October 2, 2023 Breaking News, Latest News, and Videos

S.M.a.r.t. Looks Ahead

It’s that time of the year again, when people and organizations look ahead and make resolutions to try to do better than they did last year. S.M.a.r.t., Santa Monica architects for a Responsible Tomorrow, is no different. We too look for ways to do better next year. Naturally our annual resolutions, like many people’s, tend to be somewhat repetitive year to year because of the long-term nature of the changes we are proposing and the immense inertia of the systems we confront. For example seven years ago we wrote several articles advocating the adaptive reuse of commercial buildings for residential uses and now the City is finally considering implementing this obvious solution as it updates our zoning code.  

Godzilla Is Coming to Town

However, this year is different for three reasons. First the City faces challenges as it settles the multiple  PAL (Police Activities League) legal issues. Regardless on how these legal issues play out, the City will invariably have fewer fiscal resources available. Second, this is the year that Sacramento actually starts coercing the City to permit a 20% population increase over the next eight years with a  new Housing Element. This catastrophe will result in dozens of over sized (some up to 15 story) projects crushing, Godzilla like, our seaside City. Finally there are looming unknown externalities (processes outside our direct influence). The two biggest potential externalities to watch  are the severity of the projected recession and the severity of the long tail of the Covid crisis.
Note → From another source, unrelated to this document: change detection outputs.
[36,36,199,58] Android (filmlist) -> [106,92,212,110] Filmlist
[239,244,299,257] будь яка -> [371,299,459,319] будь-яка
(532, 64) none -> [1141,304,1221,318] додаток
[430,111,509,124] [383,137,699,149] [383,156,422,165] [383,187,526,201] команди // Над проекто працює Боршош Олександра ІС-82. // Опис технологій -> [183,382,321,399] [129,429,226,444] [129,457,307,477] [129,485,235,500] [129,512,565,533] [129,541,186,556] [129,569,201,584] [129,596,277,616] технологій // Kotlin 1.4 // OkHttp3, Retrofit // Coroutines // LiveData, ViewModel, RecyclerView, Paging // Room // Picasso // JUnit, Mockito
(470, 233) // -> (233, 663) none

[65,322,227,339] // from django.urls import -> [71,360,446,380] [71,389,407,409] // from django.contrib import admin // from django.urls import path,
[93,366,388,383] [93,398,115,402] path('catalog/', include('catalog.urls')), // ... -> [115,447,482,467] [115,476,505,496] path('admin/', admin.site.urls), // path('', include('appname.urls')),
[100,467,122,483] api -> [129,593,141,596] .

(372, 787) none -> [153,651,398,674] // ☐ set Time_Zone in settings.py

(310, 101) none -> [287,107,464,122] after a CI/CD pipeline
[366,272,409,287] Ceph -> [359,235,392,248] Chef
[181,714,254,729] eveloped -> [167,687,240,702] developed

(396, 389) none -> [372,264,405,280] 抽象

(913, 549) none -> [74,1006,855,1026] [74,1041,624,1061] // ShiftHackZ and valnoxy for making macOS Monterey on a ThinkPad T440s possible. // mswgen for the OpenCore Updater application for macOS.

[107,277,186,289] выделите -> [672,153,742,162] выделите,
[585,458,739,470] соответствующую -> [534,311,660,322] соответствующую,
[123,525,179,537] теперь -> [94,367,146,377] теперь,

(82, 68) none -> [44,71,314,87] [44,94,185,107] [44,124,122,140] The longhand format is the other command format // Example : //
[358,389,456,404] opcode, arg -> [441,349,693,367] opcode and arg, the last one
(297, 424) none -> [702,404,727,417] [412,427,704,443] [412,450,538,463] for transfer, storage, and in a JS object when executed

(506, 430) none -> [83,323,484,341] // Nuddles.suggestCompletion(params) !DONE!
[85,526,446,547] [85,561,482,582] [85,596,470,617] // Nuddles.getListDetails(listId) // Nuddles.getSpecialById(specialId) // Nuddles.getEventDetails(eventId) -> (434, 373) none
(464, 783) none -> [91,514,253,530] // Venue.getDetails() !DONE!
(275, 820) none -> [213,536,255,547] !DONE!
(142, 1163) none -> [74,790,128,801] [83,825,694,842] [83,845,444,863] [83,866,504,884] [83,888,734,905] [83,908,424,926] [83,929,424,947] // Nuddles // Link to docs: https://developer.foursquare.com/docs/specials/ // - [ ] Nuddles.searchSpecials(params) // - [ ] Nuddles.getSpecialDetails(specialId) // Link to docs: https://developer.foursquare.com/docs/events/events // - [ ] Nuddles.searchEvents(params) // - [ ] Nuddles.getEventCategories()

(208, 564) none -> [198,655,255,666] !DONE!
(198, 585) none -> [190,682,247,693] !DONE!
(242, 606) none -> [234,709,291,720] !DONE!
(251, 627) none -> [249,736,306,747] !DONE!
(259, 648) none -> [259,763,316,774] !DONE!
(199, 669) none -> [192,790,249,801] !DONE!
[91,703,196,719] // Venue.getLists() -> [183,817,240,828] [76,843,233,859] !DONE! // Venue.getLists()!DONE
They may be mild or grind on relentlessly but both have the potential to severely  harm the residents of our tourist dependent City.  

So while our goals and intentions for a better City have not changed at all, our collective ability to make progress will be diminished in 2023 because of the three reasons mentioned above. In addition all the changes we are proposing take some form of initial investment whether of funds, of political will or of public awareness all during a time of decreased financing and political elasticity.

Planning for Our Grand Children

One thing our City needs is a long-range master plan. A master plan is not a zoning code although it will have zoning elements in it. It is a comprehensive interactive document that addresses the big questions of our City’s long term health and success. For example how will the City, which thrives on beach visitors and tourists, survive when sea level rise has eliminated our beaches? What is the regional role of the City of Santa Monica and how is that role changing? How soon before our local aquifers are tapped out, by the excessive growth demanded by Sacramento? Should we consider alternate water sources such as desalinization with its many downsides? What is the optimal size of our population given our realistic water, power, and food resources? What happens when the significant metrics such as  income inequality, housing ownership, crime, number of children, lifespan, household formation, homelessness,  etc. deviate substantially from the current status or when they don’t? What is the on going financial basis of our municipal and school governments? How does our City’s mobility mix (pedestrians, scooters, bikes, cars, busses, light rail etc.) alter in response to urban changes? This list is just a suggestion for a master plan, but you can add your own concerns a master plan should address.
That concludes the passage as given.